BEGIN Dataset excerpts
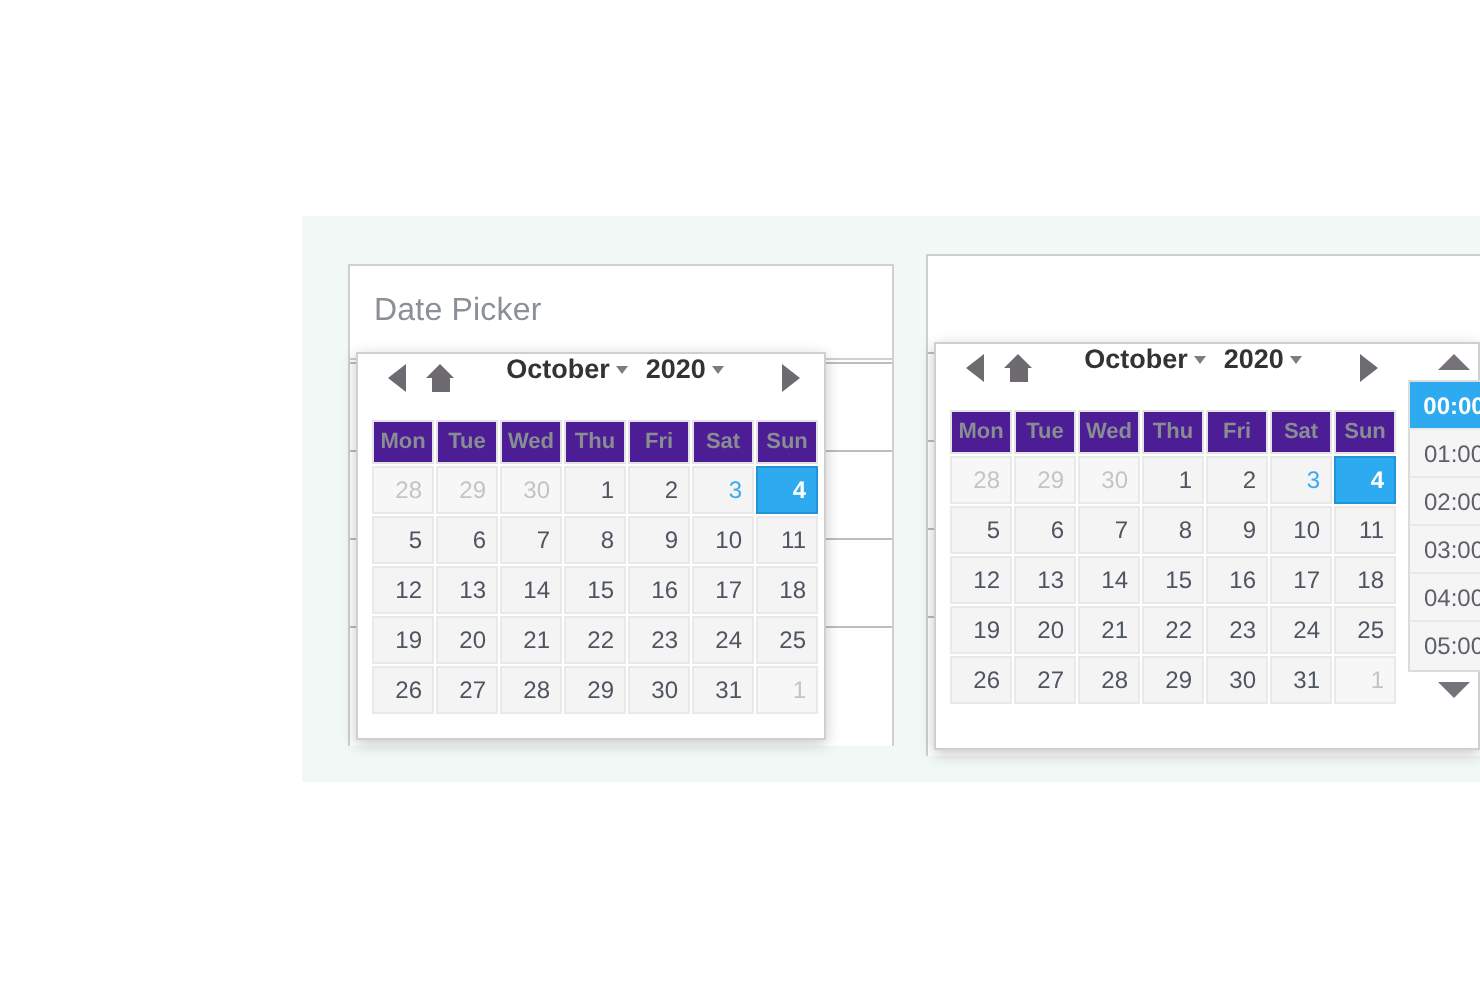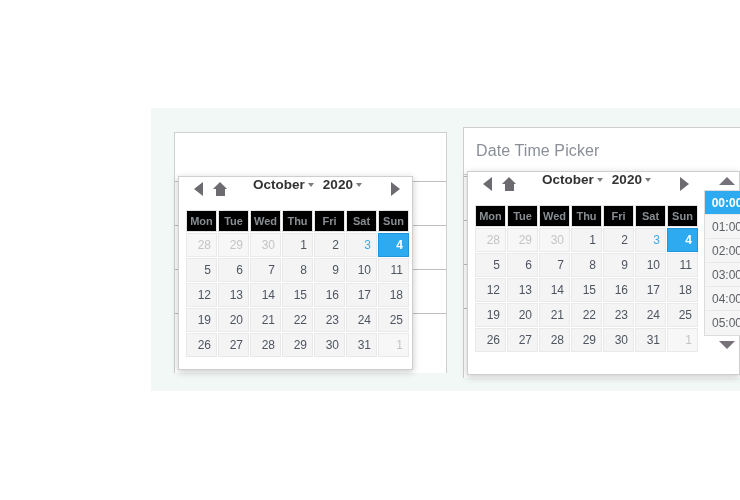--- a/index.html
+++ b/index.html
@@ -117,6 +117,9 @@
   <div class="page-panel"></div>
 
   <div class="form-card left">
+    <div class="field">
+      <span class="field-text">Date Picker</span>
+    </div>
     <div class="card-rows">
       <div class="card-row"></div>
       <div class="card-row"></div>

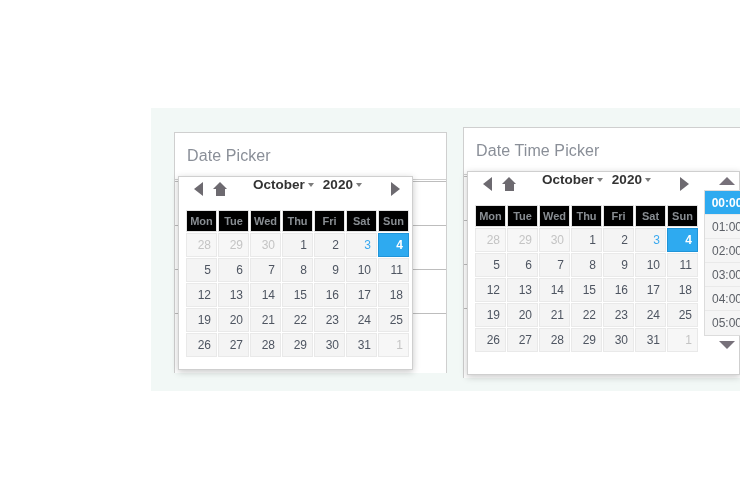--- a/index.html
+++ b/index.html
@@ -223,9 +223,6 @@
   </div>
 
   <div class="form-card right">
-    <div class="field">
-      <span class="field-text">Date Time Picker</span>
-    </div>
     <div class="card-rows">
       <div class="card-row"></div>
       <div class="card-row"></div>

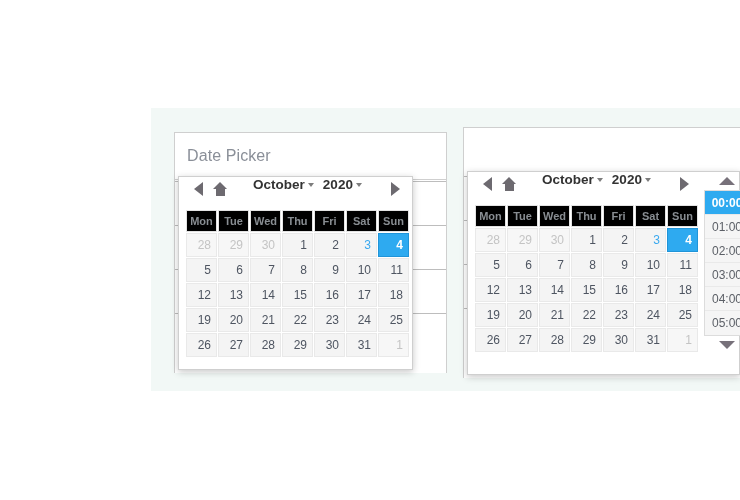--- a/index.html
+++ b/index.html
@@ -80,7 +80,7 @@
   
   table.cal{border-collapse:separate;border-spacing:1px;width:221px;table-layout:fixed;}
   table.cal th{
-    width:31px;height:22px;background:#000000;color:#888d92;
+    width:31px;height:22px;background:#4c1d95;color:#888d92;
     font-size:11px;font-weight:bold;text-align:center;vertical-align:middle;
     border:1px solid #e3e3e3;box-sizing:border-box;
   }

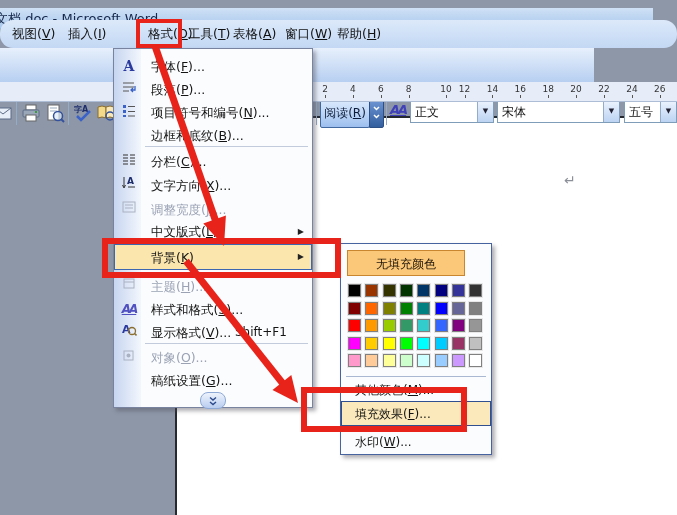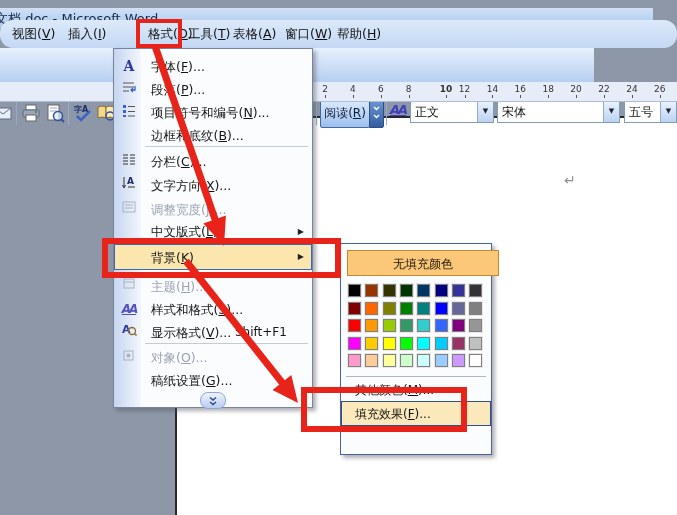--- a/index.html
+++ b/index.html
@@ -166,7 +166,7 @@
       <div class="rnum" style="left: 342.9px;">4</div>
       <div class="rnum" style="left: 370.8px;">6</div>
       <div class="rnum" style="left: 398.7px;">8</div>
-      <div class="rnum" style="left: 436px; font-weight: bold;">10</div>
+      <div class="rnum" style="left: 436px;">10</div>
       <div class="rnum" style="left: 454.5px;">12</div>
       <div class="rnum" style="left: 482.4px;">14</div>
       <div class="rnum" style="left: 510.3px;">16</div>

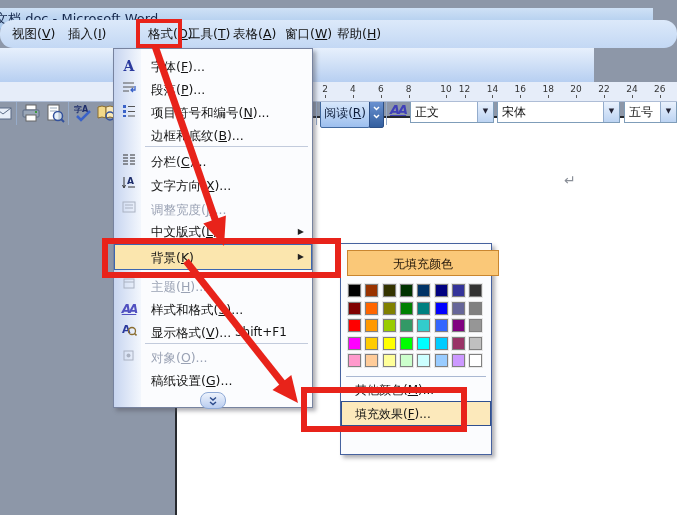--- a/index.html
+++ b/index.html
@@ -58,7 +58,7 @@
   
   .submenu{position:absolute;left:340px;top:243px;width:152px;height:212px;background:#fbfcfe;
     border:1px solid #46629f;box-shadow:3px 3px 4px rgba(80,80,90,.45);box-sizing:border-box;z-index:11;}
-  .nofill{position:absolute;left:6px;top:6px;width:152px;height:26px;line-height:26px;text-align:center;
+  .nofill{position:absolute;left:6px;top:6px;width:118px;height:26px;line-height:26px;text-align:center;
     font-size:12px;color:#20150a;background:#fac878;border:1px solid #c9862f;box-sizing:border-box;}
   .palette{position:absolute;left:7px;top:40px;width:138px;height:86px;}
   .swatch{position:absolute;width:13px;height:13px;border:1px solid #808080;box-sizing:border-box;box-shadow:0 0 0 1px #e8e8e8;}

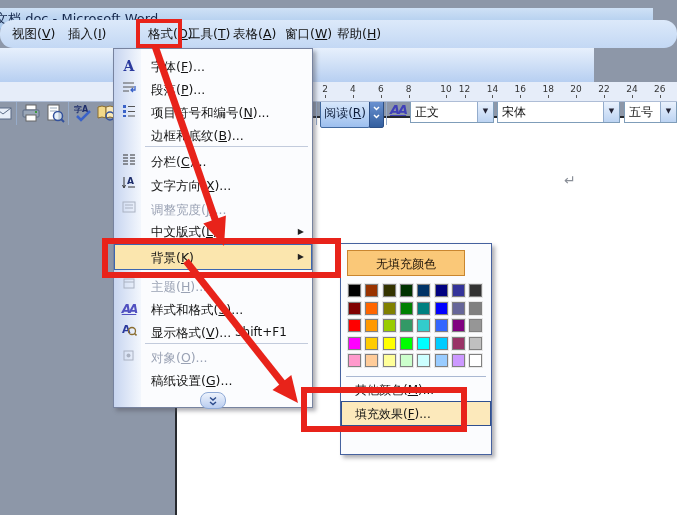--- a/index.html
+++ b/index.html
@@ -355,6 +355,9 @@
     <div class="srow hl2" style="top:157px">
       <span class="ak">填充效果(<u>F</u>)...</span>
     </div>
+    <div class="srow" style="top:188px">
+      <span class="ak">水印(<u>W</u>)...</span>
+    </div>
   </div>
 
   <div class="rbox" style="left:136px;top:19px;width:46px;height:29px;border-width:4px"></div>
END Dataset excerpts
Work task
Would you copy out every line in the records that includes the string "background"?

Your solution
-    width:31px;height:22px;background:#000000;color:#888d92;
+    width:31px;height:22px;background:#4c1d95;color:#888d92;
   .submenu{position:absolute;left:340px;top:243px;width:152px;height:212px;background:#fbfcfe;
     font-size:12px;color:#20150a;background:#fac878;border:1px solid #c9862f;box-sizing:border-box;}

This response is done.